Sur le préjudice d’agrément, le tribunal écarte l’argument de l’assureur selon lequel ce poste supposerait une impossibilité totale de pratiquer une activité : il retient que la limitation de la pratique antérieure de la randonnée, démontrée par des attestations, suffit à caractériser le préjudice, dont le montant est fixé à 2 500 EUR compte tenu de l’âge du demandeur et des modalités de sa pratique antérieure.
Le dispositif chiffré
| Poste de préjudice | Montant accordé |
|---|---|
| Frais divers (expertise, tierce personne temporaire, transport) | 7 121,68 EUR |
| Déficit fonctionnel temporaire | 2 855 EUR |
| Souffrances endurées | 7 000 EUR |
| Préjudice esthétique temporaire | 750 EUR |
| Déficit fonctionnel permanent | 9 360 EUR |
| Préjudice d’agrément | 2 500 EUR |
| Total préjudice corporel (hors provision, hors créance tiers payeur) | 29 586,68 EUR |
| Déduction provision déjà versée | - 4 000 EUR |
| Condamnation nette CIC Assurances (préjudice corporel) | 25 586,68 EUR |
| Article 700 du code de procédure civile | 1 500 EUR |
Le tribunal a par ailleurs débouté les parties du surplus de leurs demandes, déclaré le jugement commun à la CPAM des Bouches-du-Rhône, et condamné la société CIC Assurances aux entiers dépens de l’instance.

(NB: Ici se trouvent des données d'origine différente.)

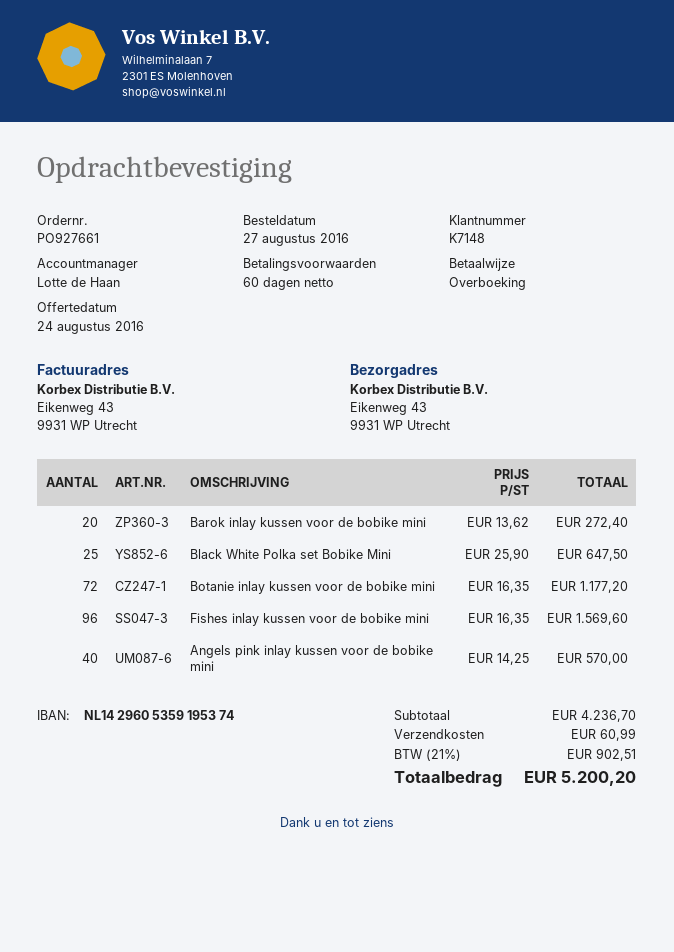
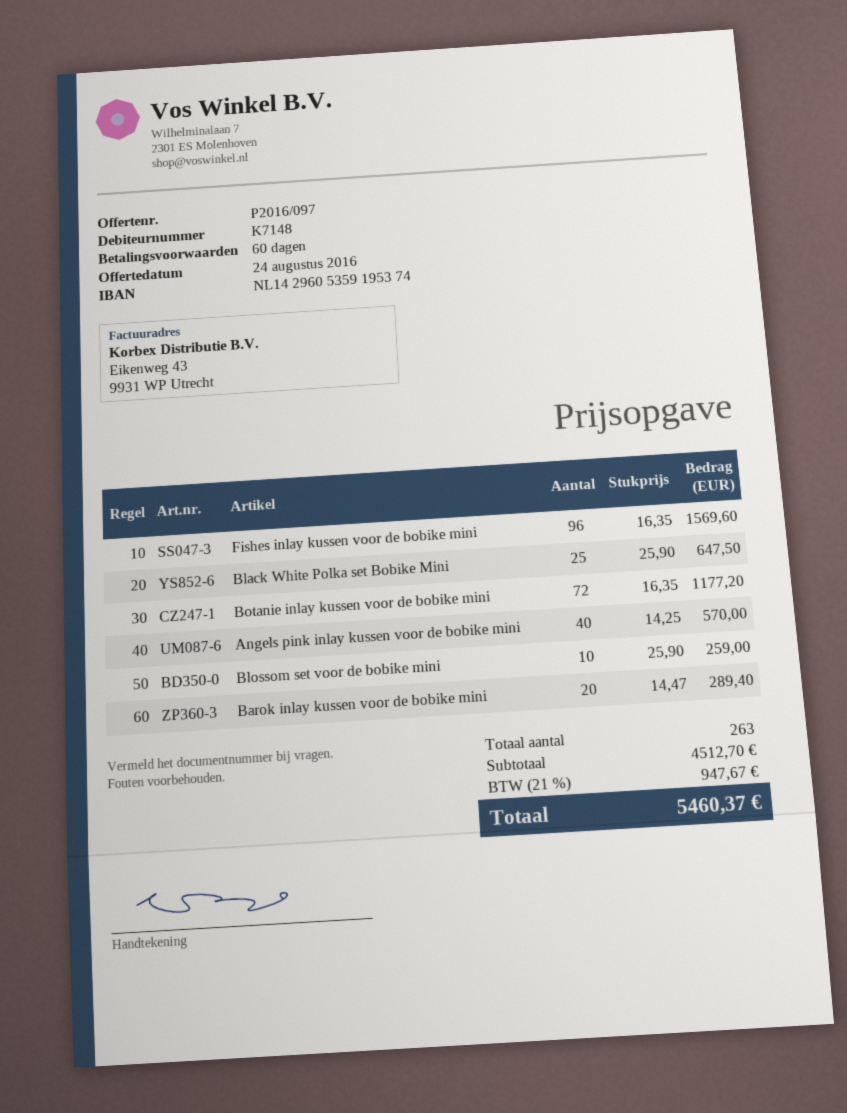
Barok inlay kussen voor de bobike mini: 20 x 13.62 = 272.40 -> 20 x 14.47 = 289.40
Blossom set voor de bobike mini: none -> 10 x 25.90 = 259.00
subtotal: 4236.70 -> 4512.70
shipping: 60.99 -> none
tax: 21% = 902.51 -> 21% = 947.67
total: 5200.20 -> 5460.37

Les dépenses de santé actuelles prises en charge par la CPAM, s’élevant à 9 388,46 EUR, ne font pas l’objet d’une condamnation distincte dans le dispositif du jugement à l’égard de la victime, celle-ci ne justifiant pas de dépenses restées à sa charge à ce titre.
Portée de la décision
Ce jugement du tribunal judiciaire de Marseille illustre l’application classique du régime protecteur institué par la loi Badinter du 5 juillet 1985 au bénéfice d’un piéton victime d’un accident de la circulation : dès lors que l’implication d’un véhicule terrestre à moteur est établie et qu’aucune faute inexcusable n’est caractérisée, le droit à indemnisation est entier, sans que la victime ait à démontrer une quelconque absence de faute de sa part.
Sur le plan de l’évaluation des postes de préjudice, la décision confirme plusieurs solutions bien ancrées en jurisprudence : l’indemnisation de la tierce personne temporaire n’est pas subordonnée à la production de justificatifs de dépenses effectives, y compris lorsque l’assistance est apportée bénévolement par un proche ; le préjudice d’agrément ne suppose pas une impossibilité totale de pratiquer une activité, mais peut résulter d’une simple limitation de la pratique antérieure, dès lors que celle-ci est établie par des éléments de preuve tels que des attestations.
Le tribunal a également tranché une difficulté procédurale relative à une demande de sommation de communiquer des pièces formulée par l’assureur : celle-ci a été jugée trop générale pour être recevable, et de toute façon privée d’objet par la production d’un certificat médical répondant à l’exigence formulée. Cette décision s’inscrit ainsi dans le cadre habituel du contentieux de l’indemnisation corporelle consécutif aux accidents de la circulation, sans marquer de revirement particulier par rapport aux principes établis en matière de nomenclature Dintilhac.